# What you are asked to do
Report only how many lines of the records contain the word "PowerShell".

# Data for this exercise
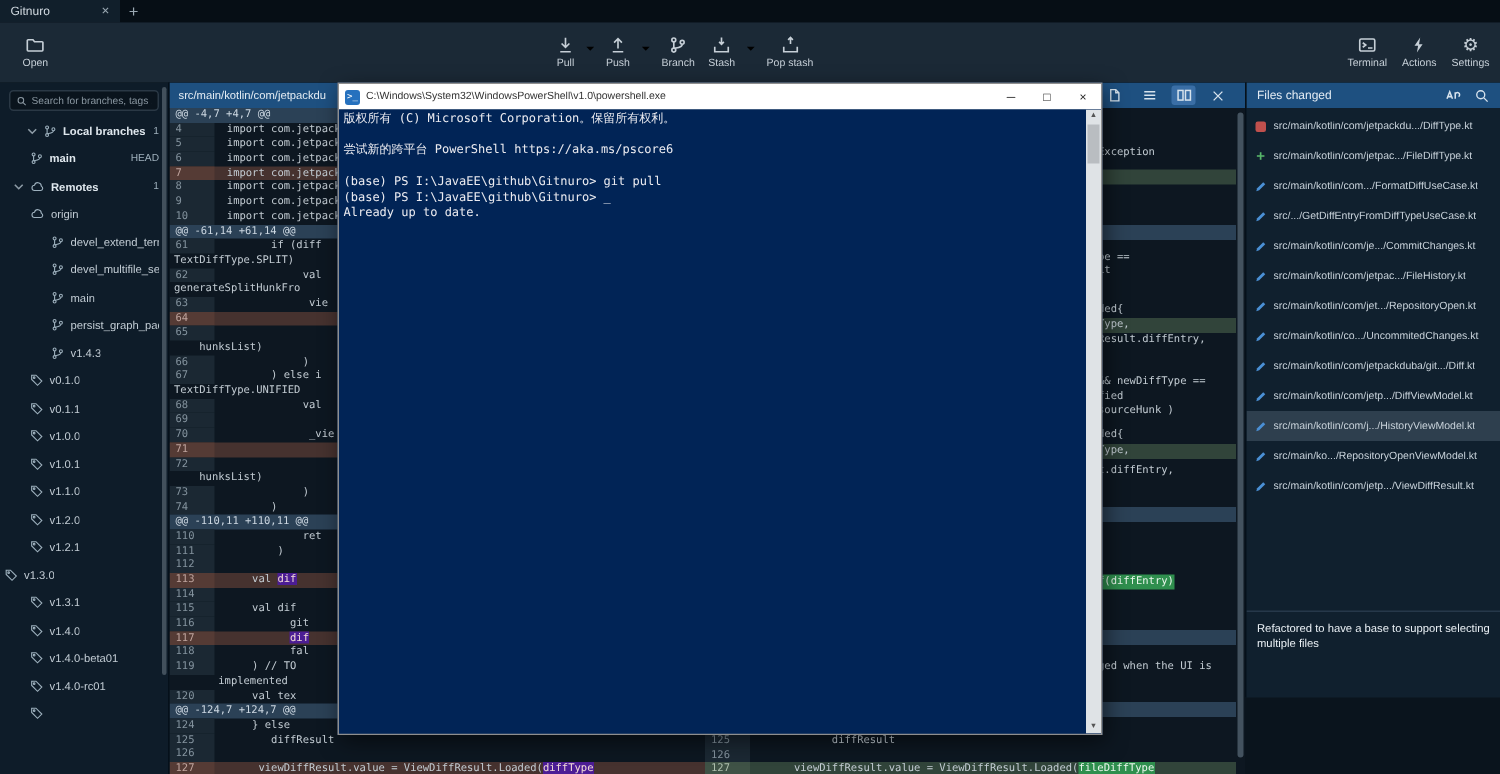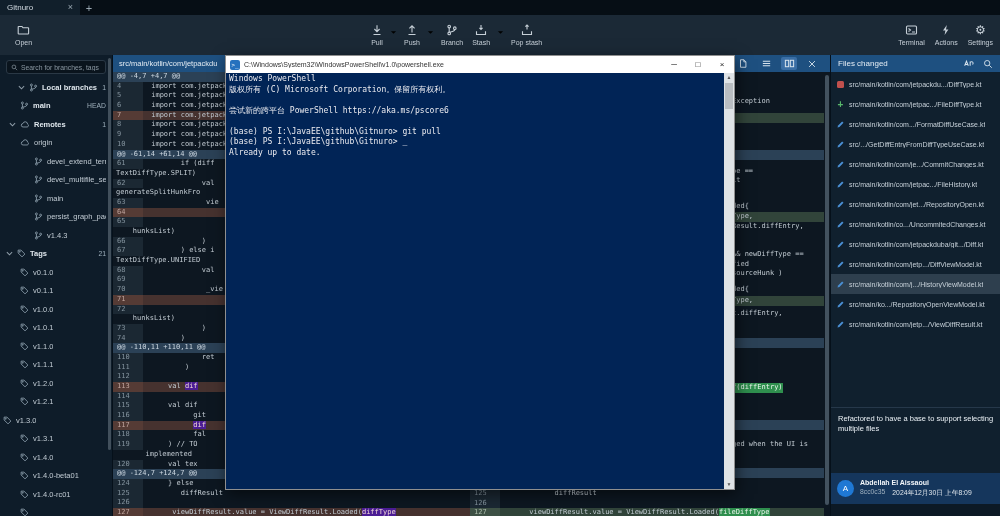--- a/index.html
+++ b/index.html
@@ -83,7 +83,7 @@
   #ps-thumb{position:absolute;top:10px;right:1px;width:8px;height:26px;background:#b9bdc1}
 
   
-  #files-panel{left:830px;top:55px;width:170px;height:461px;background:#10202e;border-left:1px solid #05101a;overflow:hidden}
+  #files-panel{left:830px;top:55px;width:170px;height:410px;background:#10202e;border-left:1px solid #05101a;overflow:hidden}
   #fp-header{height:17px;background:#1e5080;display:flex;align-items:center;padding:0 7px;font-size:8px;color:#e4ecf3}
   .fp-hicons{margin-left:auto;display:flex;align-items:center;gap:9px;color:#d6e2ec}
   .fp-hicons svg{stroke:currentColor;fill:none;stroke-width:1.1}

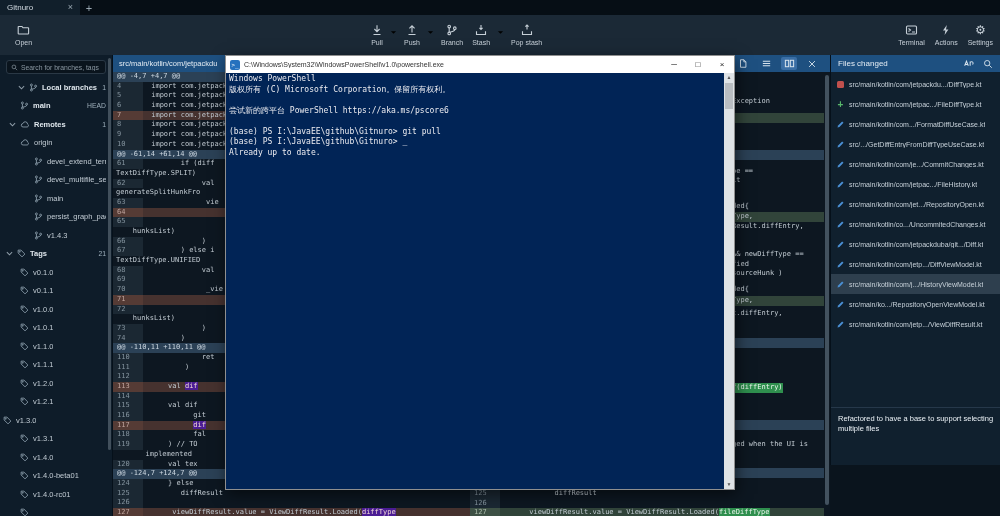--- a/index.html
+++ b/index.html
@@ -744,7 +744,6 @@
   </div>
   <div id="ps-body">
     <div id="ps-lines">
-        <div class="psline">Windows PowerShell</div>
         <div class="psline">版权所有 (C) Microsoft Corporation。保留所有权利。</div>
         <div class="psline">&nbsp;</div>
         <div class="psline">尝试新的跨平台 PowerShell https://aka.ms/pscore6</div>

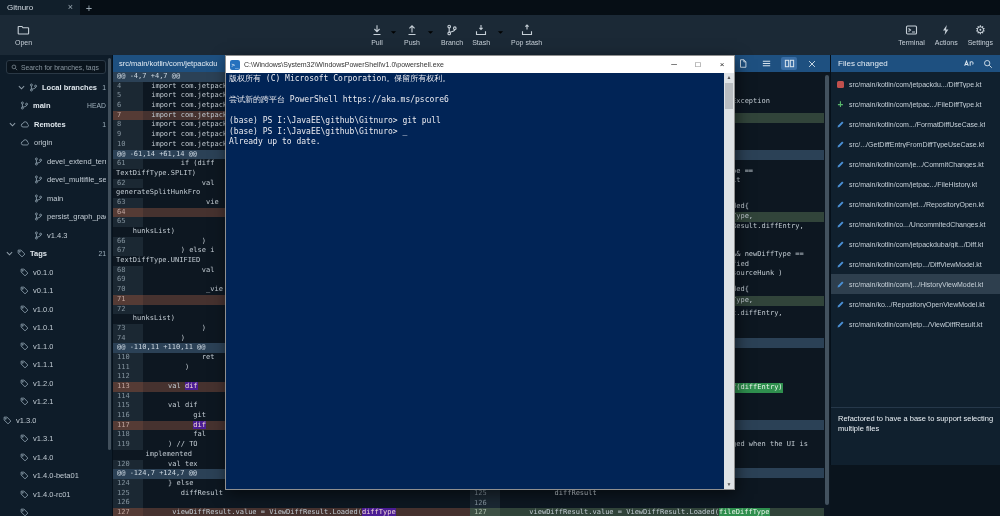--- a/index.html
+++ b/index.html
@@ -326,21 +326,6 @@
           </svg>
         </span>
         <span class="tlabel">v1.4.3</span>
-      </div>
-      <div class="tree-row bold" style="padding-left:6px">
-        <span class="chev">
-          <svg width="7" height="7" viewBox="0 0 8 8">
-            <path d="M1 2.5l3 3 3-3"></path>
-          </svg>
-        </span>
-        <span class="ticon">
-          <svg width="9" height="9" viewBox="0 0 12 12">
-            <path d="M1.5 1.5h3.8l5.2 5.2-3.8 3.8-5.2-5.2z"></path>
-            <circle cx="3.7" cy="3.7" r=".7"></circle>
-          </svg>
-        </span>
-        <span class="tlabel">Tags</span>
-        <span class="badge">21</span>
       </div>
       <div class="tree-row" style="padding-left:20px">
         <span class="ticon">

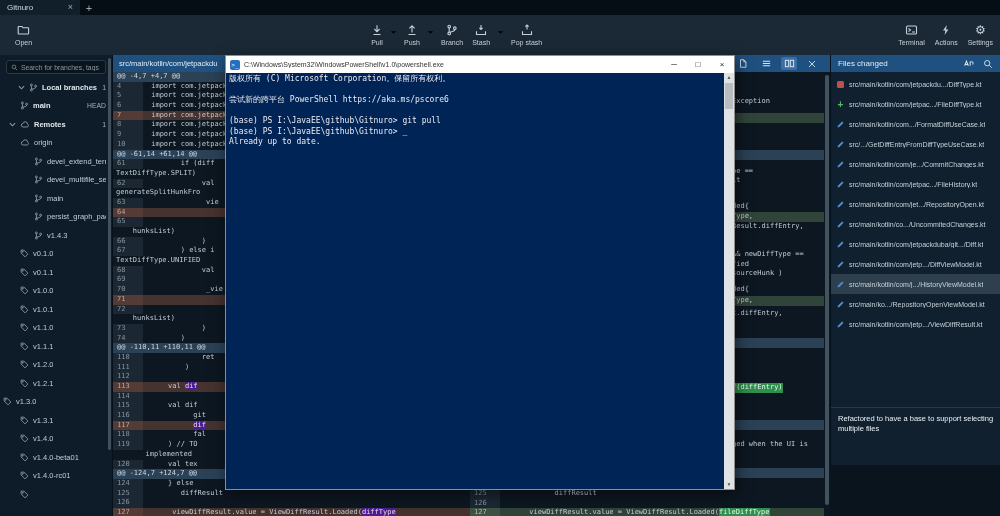--- a/index.html
+++ b/index.html
@@ -371,15 +371,6 @@
           </svg>
         </span>
         <span class="tlabel">v1.1.0</span>
-      </div>
-      <div class="tree-row" style="padding-left:20px">
-        <span class="ticon">
-          <svg width="9" height="9" viewBox="0 0 12 12">
-            <path d="M1.5 1.5h3.8l5.2 5.2-3.8 3.8-5.2-5.2z"></path>
-            <circle cx="3.7" cy="3.7" r=".7"></circle>
-          </svg>
-        </span>
-        <span class="tlabel">v1.1.1</span>
       </div>
       <div class="tree-row" style="padding-left:20px">
         <span class="ticon">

# Task result
2